*PROBLEM REQUIREMENTS*
Nothing after the line with "University of California." belongs in the copy; extract the lines below from the top through that line, pictures left out.

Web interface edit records
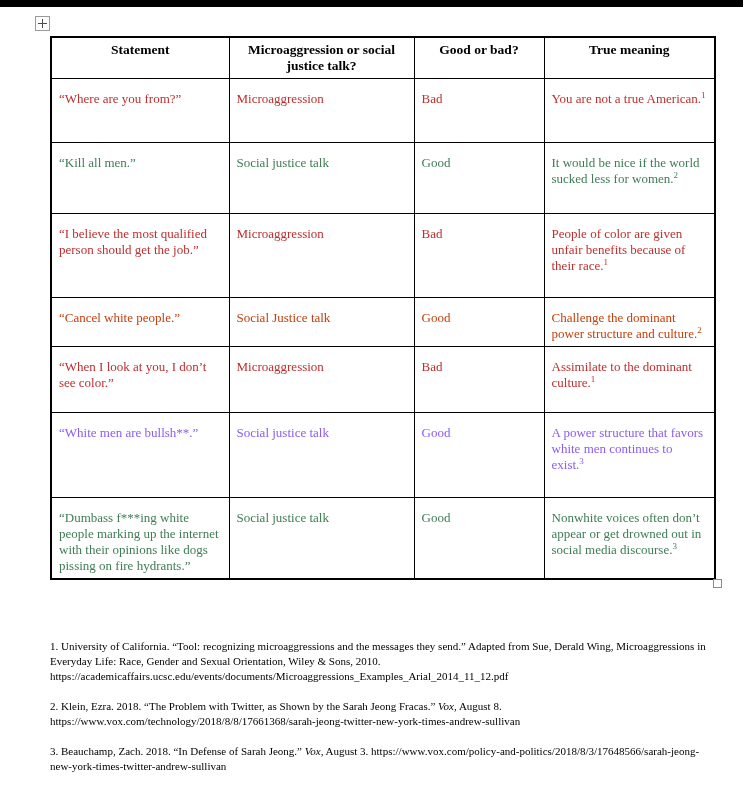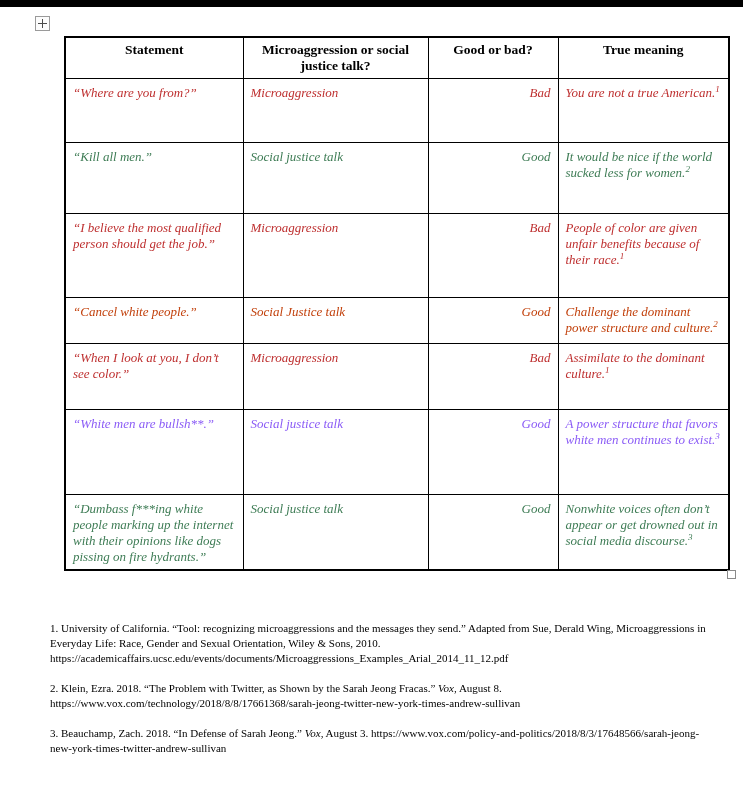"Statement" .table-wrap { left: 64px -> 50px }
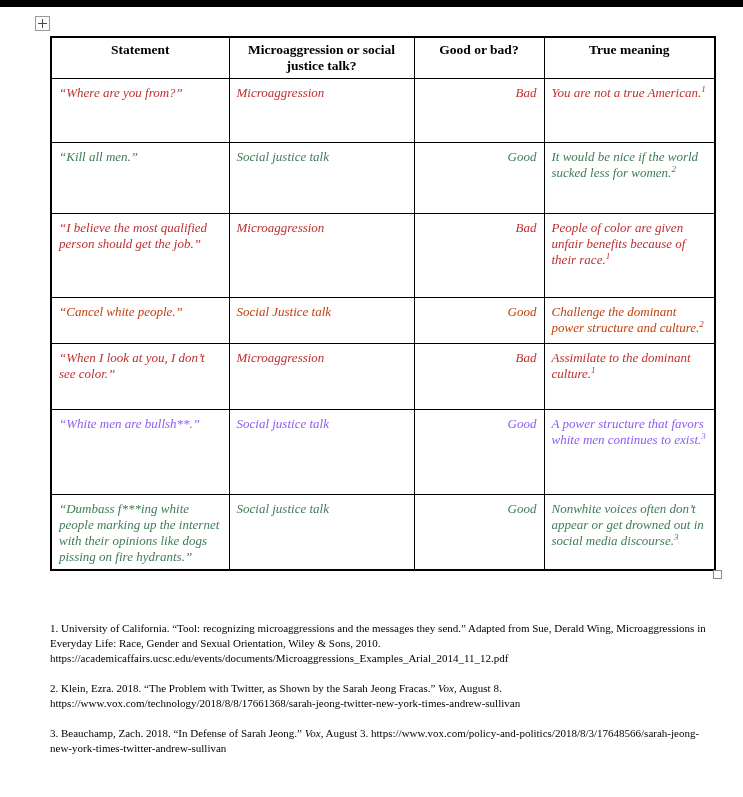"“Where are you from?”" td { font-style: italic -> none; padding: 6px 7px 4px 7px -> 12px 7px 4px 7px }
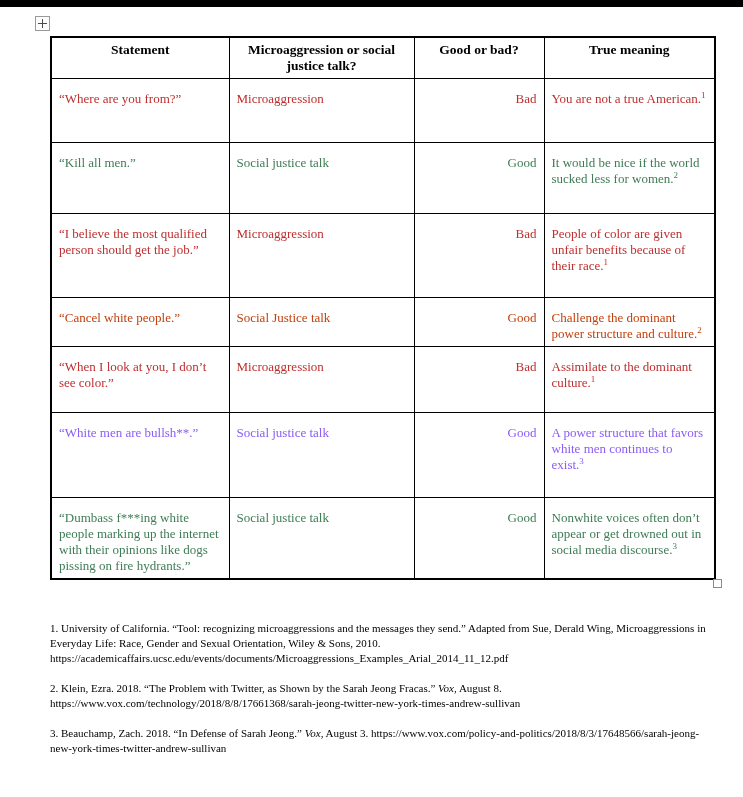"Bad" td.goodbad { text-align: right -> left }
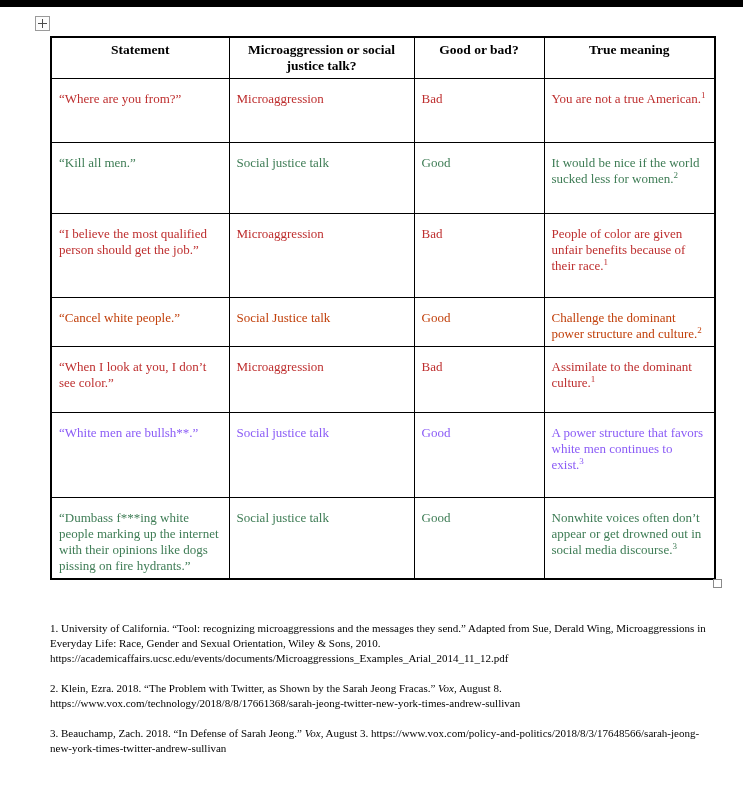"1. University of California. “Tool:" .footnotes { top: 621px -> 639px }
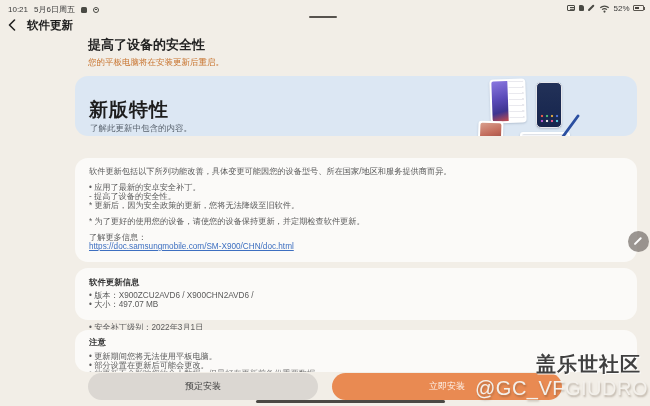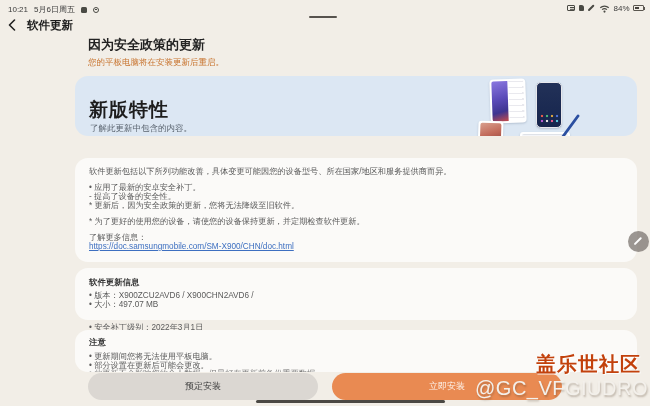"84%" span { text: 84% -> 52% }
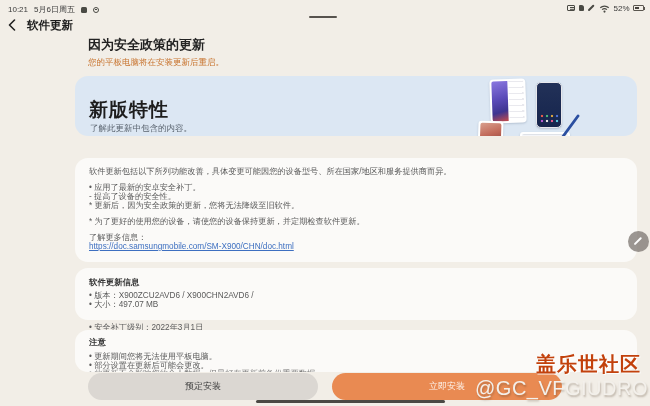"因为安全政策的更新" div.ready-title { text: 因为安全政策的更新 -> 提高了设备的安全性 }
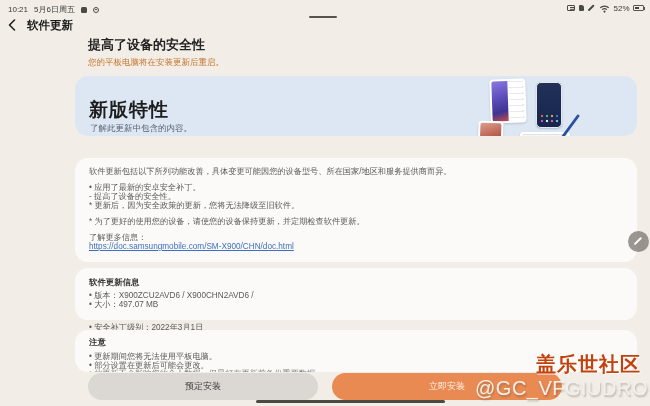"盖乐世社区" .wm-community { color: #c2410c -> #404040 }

*OUTPUT FOR THIS TASK*
"Statement" .table-wrap { left: 64px -> 50px }
"“Where are you from?”" td { font-style: italic -> none; padding: 6px 7px 4px 7px -> 12px 7px 4px 7px }
"Bad" td.goodbad { text-align: right -> left }
"1. University of California. “Tool:" .footnotes { top: 621px -> 639px }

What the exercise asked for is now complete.